A spokesman for the PBGC said that the Treasury bond rate would not apply until April 15th, 2007 for most plans. The higher the rate, the more the pension plan can assume it would earn in the coming years, so that the lower yield on the 30-year Treasury would mean that the plan would have to calculate a lower earning for the plan.
Bradley Belt, recently submitted his letter of resignation to President Bush effective the end of May as the executive director of the Pension Benefits Guaranty Corporation (PBGC). He will have served in that post for two years. Mr. Belt was a former senior staff member of the Senate Banking Committee and the Securities and Exchange Commission.
His resignation came unexpectedly, and is occurring during a difficult period for the agency. Because of the recent bankruptcies in the airline, steel and automotive supply industry, the deficit of the PBGC has ballooned to $22.8 billion.

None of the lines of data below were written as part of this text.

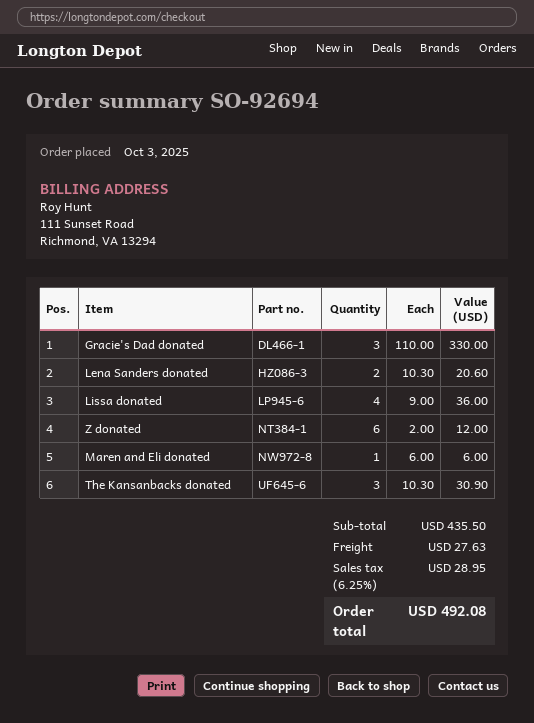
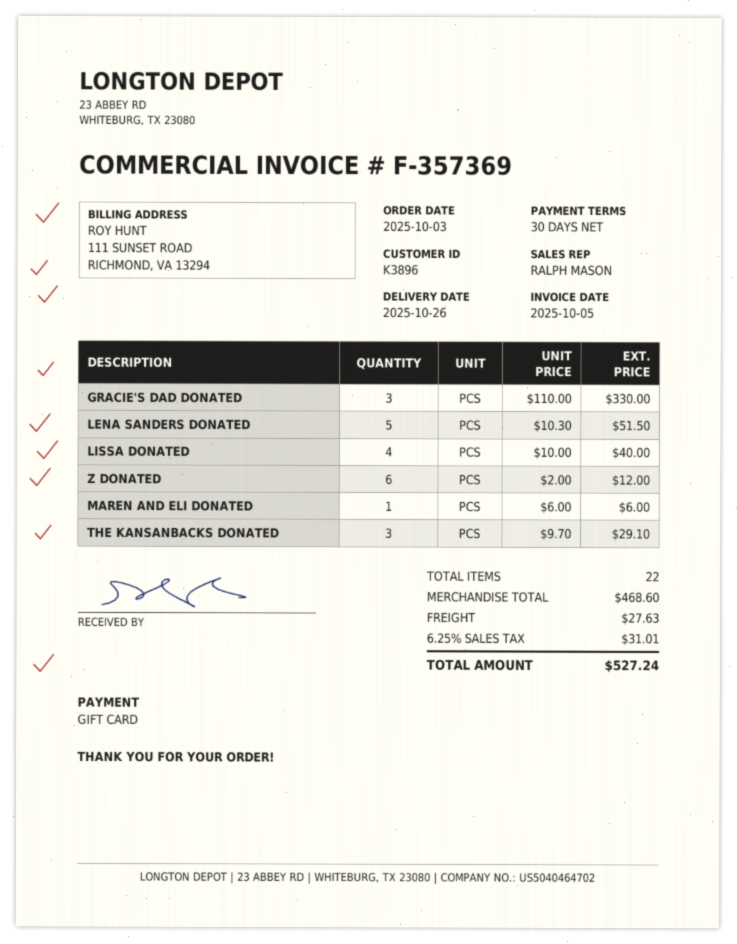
Lena Sanders donated: 2 x 10.30 = 20.60 -> 5 x 10.30 = 51.50
Lissa donated: 4 x 9.00 = 36.00 -> 4 x 10.00 = 40.00
The Kansanbacks donated: 3 x 10.30 = 30.90 -> 3 x 9.70 = 29.10
subtotal: 435.50 -> 468.60
tax: 6.25% = 28.95 -> 6.25% = 31.01
total: 492.08 -> 527.24

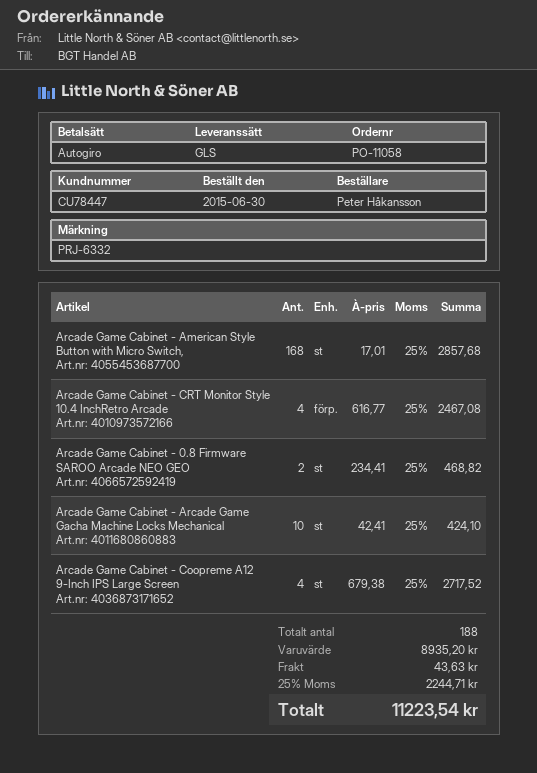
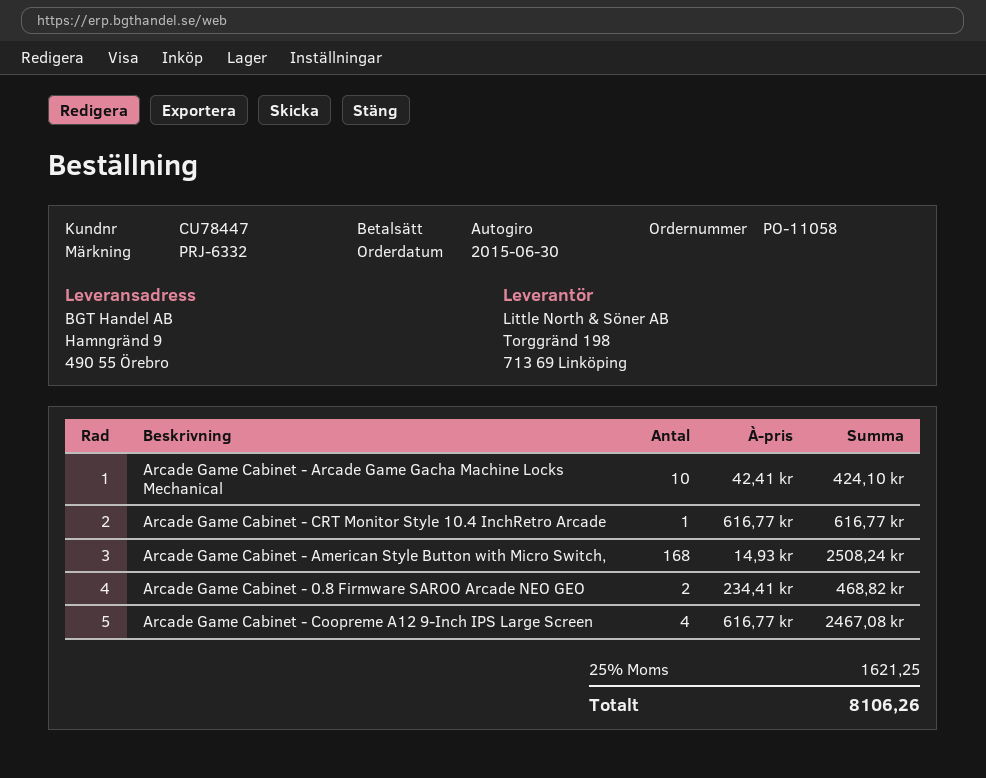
Arcade Game Cabinet - American Style Button with Micro Switch,: 168 x 17.01 = 2857.68 -> 168 x 14.93 = 2508.24
Arcade Game Cabinet - CRT Monitor Style 10.4 InchRetro Arcade: 4 x 616.77 = 2467.08 -> 1 x 616.77 = 616.77
Arcade Game Cabinet - Coopreme A12 9-Inch IPS Large Screen: 4 x 679.38 = 2717.52 -> 4 x 616.77 = 2467.08
shipping: 43.63 -> none
tax: 25% = 2244.71 -> 25% = 1621.25
total: 11223.54 -> 8106.26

He had been at odds with the administration recently because of his desire to have more of an impact on the pending revision to the law affecting the PBGC.
The board of the PBGC includes the secretaries of Treasury, Labor and Commerce, who have become the administration's spokespersons on the pending revisions to the law.
The Pension Benefits Guaranty Corporation (PBGC) filed a solicitation for help in negotiations with GM over its plans to spin off a portion of General Motors Acceptance Corporation, its financing subsidiary. The agency did the same thing in the UAL Corp's United Airlines bankruptcy. This is done as a precautionary move in the event GM files for bankruptcy.
The purpose of this solicitation to hire an attorney for the GM matter is so that the agency has a heads up start on all of GM's assets, in the event they must take over the pension obligations of the company in bankruptcy.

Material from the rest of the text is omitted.